Prawn Laksa: My Asian Kitchen – Jennifer Joyce

My Asian Kitchen cover art

Images and recipes from My Asian Kitchen by Jennifer Joyce, Murdoch Books, RRP $39.99 Photography by Phil Webb, Illustrations by Riley Joyce

 

Malay cuisine is a mash-up of local Chinese, Thai and Indian influences, which makes their soups, curries and noodles dazzle with exotic spices, creamy coconut and hot chillies. What distinguishes laksa paste from red curry is the use of nuts. Traditionally it’s candlenuts, but they’re tricky to source so I use macadamias. p. 56

 

prawn laksa

Prawn Laksa

SERVES 4 AS A STARTER OR 2 LARGE PORTIONS

PREP 15 MINUTES COOK 20 MINUTES

6 macadamia nuts
1 tbsp vegetable oil
75 g (21/2 oz) yellow or red curry paste
250 ml (81/2 fl oz) chicken stock
1 x 400 g (14 oz) tin coconut milk 2 whole star anise
2 cinnamon sticks
3 tbsp tamarind purée
2 tbsp palm sugar
2 tbsp fish sauce
2 tbsp lime juice
150 g (5 oz) green beans,
chopped 200 g (7 oz) large raw prawns
200 g (7 oz) thin rice vermicelli
100 g (31/2 oz) pineapple
Large handful each chopped coriander (cilantro) and mint leaves
Pickled red chilli and shallots (see page 52) and crispy fried shallots, to serve

 

Using a mortar and pestle, crush the macadamia nuts to a fine paste.

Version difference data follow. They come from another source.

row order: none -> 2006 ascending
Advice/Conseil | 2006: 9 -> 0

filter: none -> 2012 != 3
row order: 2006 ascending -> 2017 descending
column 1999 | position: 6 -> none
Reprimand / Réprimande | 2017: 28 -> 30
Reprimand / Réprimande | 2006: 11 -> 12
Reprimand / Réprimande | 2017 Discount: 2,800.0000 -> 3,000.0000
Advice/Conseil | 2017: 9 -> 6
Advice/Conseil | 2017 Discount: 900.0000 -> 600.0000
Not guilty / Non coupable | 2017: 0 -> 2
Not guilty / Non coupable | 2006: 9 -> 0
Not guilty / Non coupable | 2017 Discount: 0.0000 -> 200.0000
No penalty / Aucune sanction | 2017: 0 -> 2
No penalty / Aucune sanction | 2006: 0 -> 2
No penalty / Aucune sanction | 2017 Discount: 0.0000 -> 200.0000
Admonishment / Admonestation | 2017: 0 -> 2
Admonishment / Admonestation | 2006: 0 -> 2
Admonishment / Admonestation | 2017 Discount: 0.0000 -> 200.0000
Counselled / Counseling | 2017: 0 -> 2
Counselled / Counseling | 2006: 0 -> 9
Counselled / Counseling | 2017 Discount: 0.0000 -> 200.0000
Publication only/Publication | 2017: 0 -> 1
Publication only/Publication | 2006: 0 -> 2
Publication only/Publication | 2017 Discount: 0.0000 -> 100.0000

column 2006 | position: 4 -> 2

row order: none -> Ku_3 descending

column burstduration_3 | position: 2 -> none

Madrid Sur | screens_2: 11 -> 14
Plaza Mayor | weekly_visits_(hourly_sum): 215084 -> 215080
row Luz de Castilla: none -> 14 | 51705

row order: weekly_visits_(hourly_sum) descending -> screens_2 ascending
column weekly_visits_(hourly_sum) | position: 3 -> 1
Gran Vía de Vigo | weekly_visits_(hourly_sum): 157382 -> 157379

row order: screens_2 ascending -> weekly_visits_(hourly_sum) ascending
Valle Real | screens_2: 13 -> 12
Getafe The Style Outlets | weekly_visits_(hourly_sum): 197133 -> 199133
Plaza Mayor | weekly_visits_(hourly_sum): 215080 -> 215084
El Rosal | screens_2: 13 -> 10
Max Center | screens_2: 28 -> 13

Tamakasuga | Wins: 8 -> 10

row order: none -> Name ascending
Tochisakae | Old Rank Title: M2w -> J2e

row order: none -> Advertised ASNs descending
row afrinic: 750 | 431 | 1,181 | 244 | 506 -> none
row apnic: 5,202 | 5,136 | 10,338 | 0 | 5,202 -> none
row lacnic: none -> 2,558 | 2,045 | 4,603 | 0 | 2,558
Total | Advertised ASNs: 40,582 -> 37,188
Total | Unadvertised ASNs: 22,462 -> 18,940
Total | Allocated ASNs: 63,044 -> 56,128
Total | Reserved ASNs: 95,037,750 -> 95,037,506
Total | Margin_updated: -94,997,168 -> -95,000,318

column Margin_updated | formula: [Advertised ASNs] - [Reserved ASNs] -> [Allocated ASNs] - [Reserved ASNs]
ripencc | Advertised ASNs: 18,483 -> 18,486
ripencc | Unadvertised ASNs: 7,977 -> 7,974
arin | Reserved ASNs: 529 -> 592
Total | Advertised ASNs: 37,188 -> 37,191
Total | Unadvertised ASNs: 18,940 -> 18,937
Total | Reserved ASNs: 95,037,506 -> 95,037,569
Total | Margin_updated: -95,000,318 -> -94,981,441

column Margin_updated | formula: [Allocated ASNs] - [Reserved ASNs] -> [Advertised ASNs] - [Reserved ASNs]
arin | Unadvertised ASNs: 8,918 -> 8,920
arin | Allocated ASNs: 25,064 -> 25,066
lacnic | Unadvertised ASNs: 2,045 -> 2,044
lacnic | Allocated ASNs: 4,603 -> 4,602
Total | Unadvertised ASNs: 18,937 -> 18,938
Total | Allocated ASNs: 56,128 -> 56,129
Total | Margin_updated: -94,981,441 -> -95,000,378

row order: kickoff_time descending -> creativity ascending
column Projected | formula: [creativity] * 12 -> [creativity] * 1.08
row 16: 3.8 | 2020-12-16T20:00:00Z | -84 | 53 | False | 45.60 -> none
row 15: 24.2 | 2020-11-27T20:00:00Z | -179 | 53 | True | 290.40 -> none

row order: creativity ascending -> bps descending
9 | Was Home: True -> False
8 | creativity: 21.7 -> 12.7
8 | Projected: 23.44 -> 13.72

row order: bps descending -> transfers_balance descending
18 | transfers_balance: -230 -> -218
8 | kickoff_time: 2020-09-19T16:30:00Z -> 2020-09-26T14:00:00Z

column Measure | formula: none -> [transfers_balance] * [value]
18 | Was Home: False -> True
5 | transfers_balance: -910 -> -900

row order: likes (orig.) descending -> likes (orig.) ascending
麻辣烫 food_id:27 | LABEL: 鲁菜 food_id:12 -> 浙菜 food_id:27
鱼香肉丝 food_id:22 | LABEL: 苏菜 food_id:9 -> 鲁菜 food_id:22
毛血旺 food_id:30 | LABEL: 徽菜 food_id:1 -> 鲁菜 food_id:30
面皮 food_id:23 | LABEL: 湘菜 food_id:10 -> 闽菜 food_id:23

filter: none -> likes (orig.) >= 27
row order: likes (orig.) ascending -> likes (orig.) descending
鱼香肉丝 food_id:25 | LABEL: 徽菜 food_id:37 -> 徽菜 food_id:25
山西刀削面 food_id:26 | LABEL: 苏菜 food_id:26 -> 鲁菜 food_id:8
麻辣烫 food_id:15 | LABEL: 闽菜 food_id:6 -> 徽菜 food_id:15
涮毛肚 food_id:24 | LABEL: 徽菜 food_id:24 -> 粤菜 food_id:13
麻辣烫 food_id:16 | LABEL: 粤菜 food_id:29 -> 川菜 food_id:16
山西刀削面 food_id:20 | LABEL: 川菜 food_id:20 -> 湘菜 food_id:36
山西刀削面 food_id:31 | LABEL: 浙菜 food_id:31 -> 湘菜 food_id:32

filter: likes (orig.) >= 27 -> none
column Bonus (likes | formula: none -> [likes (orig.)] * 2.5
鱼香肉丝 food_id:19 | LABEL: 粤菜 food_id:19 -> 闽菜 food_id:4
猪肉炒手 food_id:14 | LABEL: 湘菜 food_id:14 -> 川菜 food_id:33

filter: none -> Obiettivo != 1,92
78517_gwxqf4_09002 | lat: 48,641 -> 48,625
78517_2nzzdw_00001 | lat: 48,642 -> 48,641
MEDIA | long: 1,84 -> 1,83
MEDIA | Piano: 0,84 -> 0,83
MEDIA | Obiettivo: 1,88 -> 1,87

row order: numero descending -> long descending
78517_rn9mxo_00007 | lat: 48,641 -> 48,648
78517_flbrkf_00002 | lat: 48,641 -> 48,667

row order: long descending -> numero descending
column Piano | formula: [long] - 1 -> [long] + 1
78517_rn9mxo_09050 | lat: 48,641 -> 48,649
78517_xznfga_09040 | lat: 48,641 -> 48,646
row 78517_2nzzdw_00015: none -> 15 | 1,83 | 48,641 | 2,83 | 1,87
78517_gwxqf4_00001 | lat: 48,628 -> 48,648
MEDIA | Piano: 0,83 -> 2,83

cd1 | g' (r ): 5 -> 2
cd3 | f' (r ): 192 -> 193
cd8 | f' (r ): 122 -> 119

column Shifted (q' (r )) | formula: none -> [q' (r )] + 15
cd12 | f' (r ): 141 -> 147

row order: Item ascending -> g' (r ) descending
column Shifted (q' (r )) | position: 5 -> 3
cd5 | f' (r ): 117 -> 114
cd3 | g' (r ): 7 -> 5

In a large saucepan, heat the vegetable oil and add the curry paste and crushed macadamia nuts. Turn the heat down to medium and cook for 5 minutes. Pour in the stock, coconut milk, spices, tamarind, palm sugar, fish sauce and lime juice. Bring to a simmer and cook for 10 minutes, then add the beans and prawns. Simmer for 2–3 minutes and remove from the heat.

Pour boiling water over the rice noodles and leave for 2 minutes or until soft.

Cut the pineapple into 2 cm (3⁄4 inch) batons.

Divide the noodles among four large bowls and ladle the laksa over. Top with the pineapple, chopped coriander and mint and pickled red chilli and shallots. Serve with crispy fried shallots.

NOTE

The taste of this soup relies on using good stock, so it is worth making the Master Asian chicken stock (see page 77). If you’re short on time, make the stock in a pressure cooker. It takes about 30 minutes and you end up with stock that would normally require at least 2 hours to cook. You can also use a good-quality bought chicken stock.